Let's Encrypt and IPv6
I’m using Let’s Encrypt as Certificate Authority on this and many other sites. I like it, as it allows me to automate certificate creation and renewals, however I also have some monitoring making sure everything works as expected.
I recently got a few alerts as some certificates weren’t renewed as expected. I figured nothing had changed on the server setup and there was renewal happening for a few days, I started looking into it and found the issue why the renewal was failing, so here’s the story.
IPv4 & IPv6
The IPv6 adoption seems to be moving extremely slowly, but as the data centers I use support IPv6, I usually always configure DNS and servers to support IPv6. It’s really no extra effort once the server is running with IPv6 networking - just a one time configuration (at least with NGINX as a webserver).

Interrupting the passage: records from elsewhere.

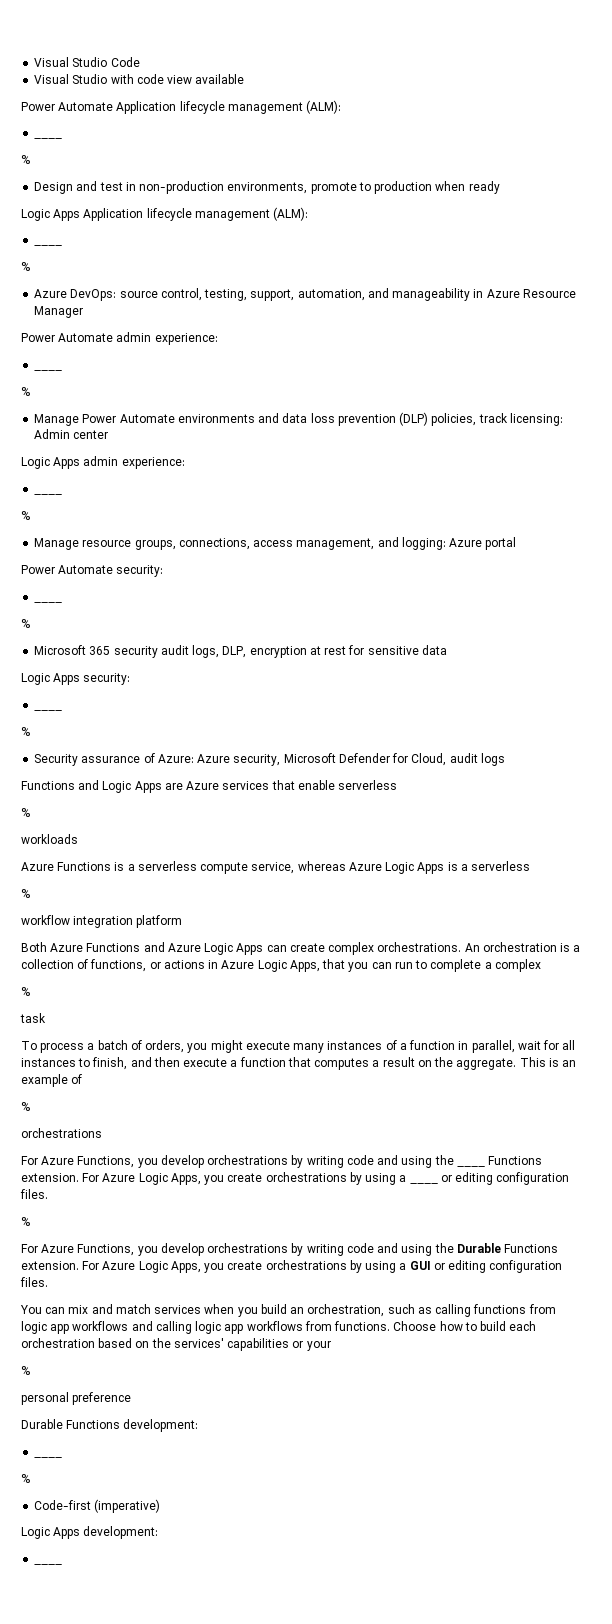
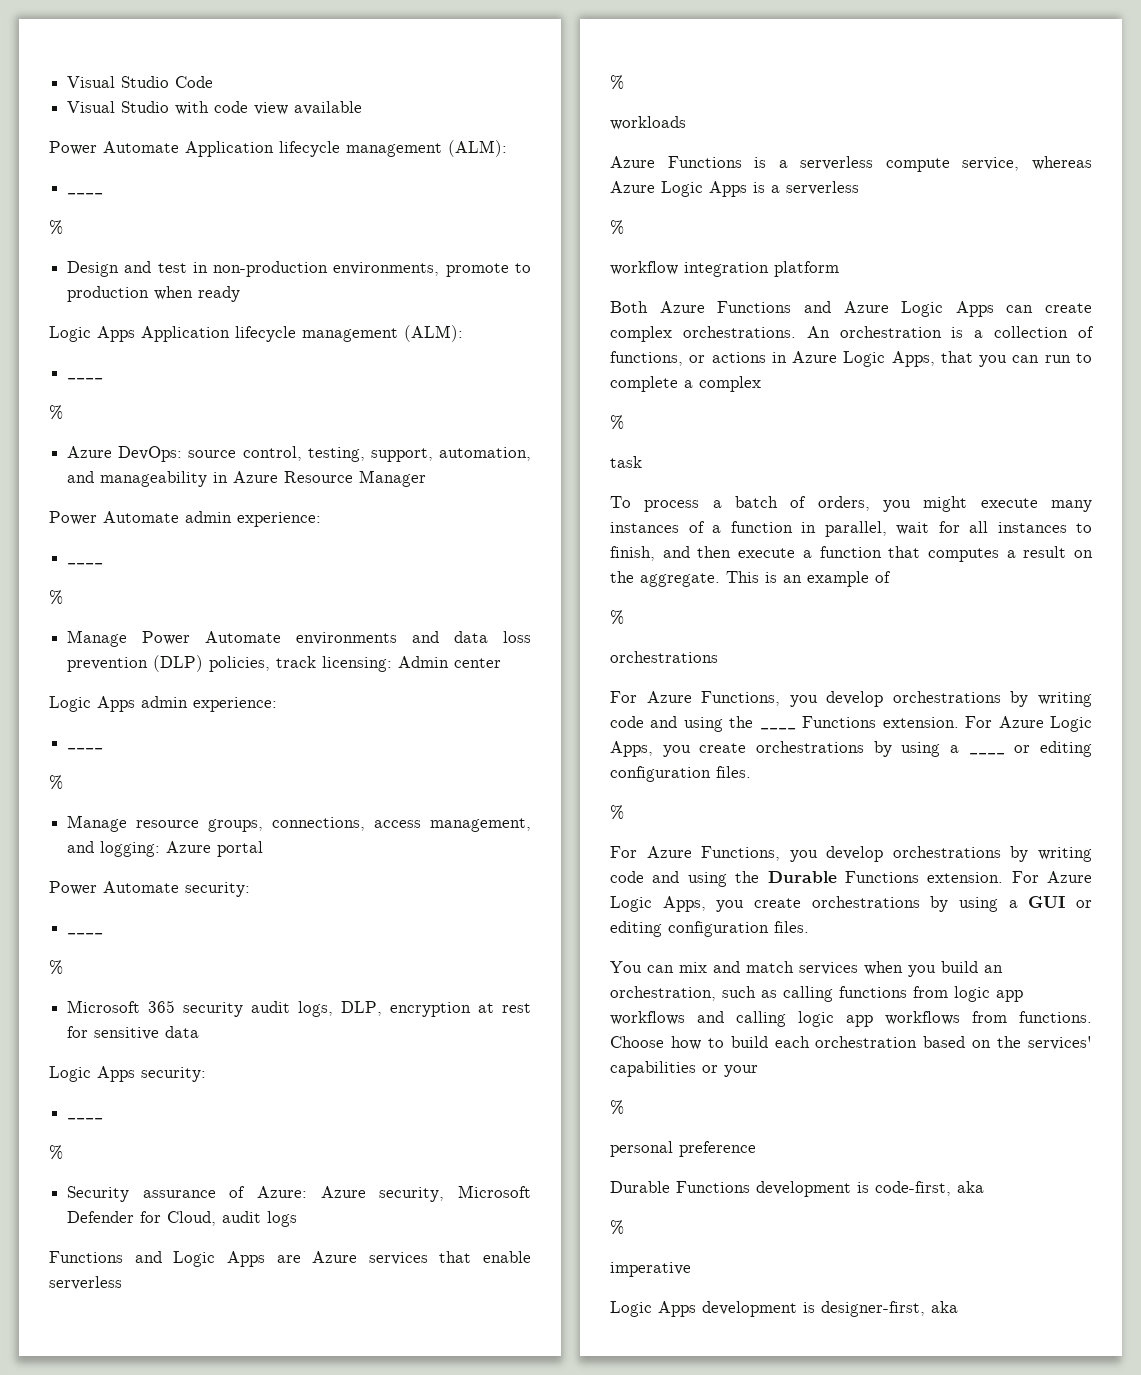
- Durable Functions development:
- ____
+ Durable Functions development is code-first, aka
  %
- Code-first (imperative)
- Logic Apps development:
- ____
+ imperative
+ Logic Apps development is designer-first, aka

Assuming the IPv6 networking is setup on the server (and network), the nginx configuration is a matter of adding to lines to your NGINX in you config:
# Add this line to the HTTP config
listen [::]:80;
# Add this line to the HTTPS config
listen [::]:443 ssl;
So far perfect and the site should be working.
Testing, testing
My home is running on an “old” broadband connection with fixed IPv4. There’s no IPv6 available nice as it would be. Test and make sure everything works, you can youse a site like Wormly which has a HTTP client test.
Make sure to set the test to run “IPv6 only” in the IP mode section. This should allow you through the reported output to make sure everything is working as expected.
The Let’s Encrypt angle
The reason I discovered issues with certificates on a few sites not renewing was due to the fact that I skipped the test of “is IPv6 working”, as it is a hassle needing to go through a “proxy website” to validate.
It seems the HTTP-01 certificate validation done by Let’s Encrypt is done by IPv6 if an AAAA record is published, and thus would make the validation fail, if you haven’t configured the IPv6 server correct, but only configured the DNS.